Modification records
★ ★ ★ ★ ★ ★ ★
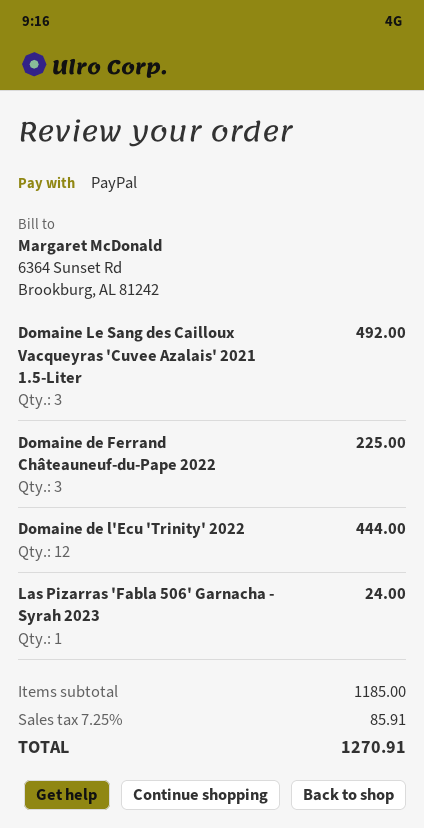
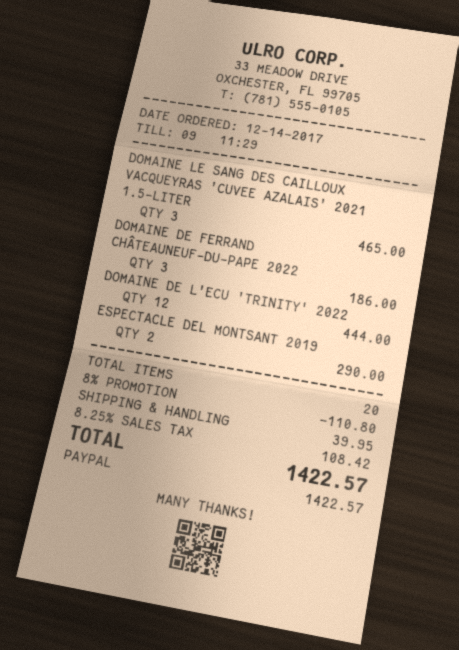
Domaine Le Sang des Cailloux Vacqueyras 'Cuvee Azalais' 2021 1.5-Liter: 3 for 492.00 -> 3 for 465.00
Domaine de Ferrand Châteauneuf-du-Pape 2022: 3 for 225.00 -> 3 for 186.00
Las Pizarras 'Fabla 506' Garnacha - Syrah 2023: 1 for 24.00 -> none
ESPECTACLE DEL MONTSANT 2019: none -> 2 for 290.00
discount: none -> 8% = 110.80
shipping: none -> 39.95
tax: 7.25% = 85.91 -> 8.25% = 108.42
total: 1270.91 -> 1422.57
★ ★ ★ ★ ★ ★ ★
» REQUIRED ACTION: Print every entry above verbatim but drop the images.

» OUTPUT:
Domaine Le Sang des Cailloux Vacqueyras 'Cuvee Azalais' 2021 1.5-Liter: 3 for 492.00 -> 3 for 465.00
Domaine de Ferrand Châteauneuf-du-Pape 2022: 3 for 225.00 -> 3 for 186.00
Las Pizarras 'Fabla 506' Garnacha - Syrah 2023: 1 for 24.00 -> none
ESPECTACLE DEL MONTSANT 2019: none -> 2 for 290.00
discount: none -> 8% = 110.80
shipping: none -> 39.95
tax: 7.25% = 85.91 -> 8.25% = 108.42
total: 1270.91 -> 1422.57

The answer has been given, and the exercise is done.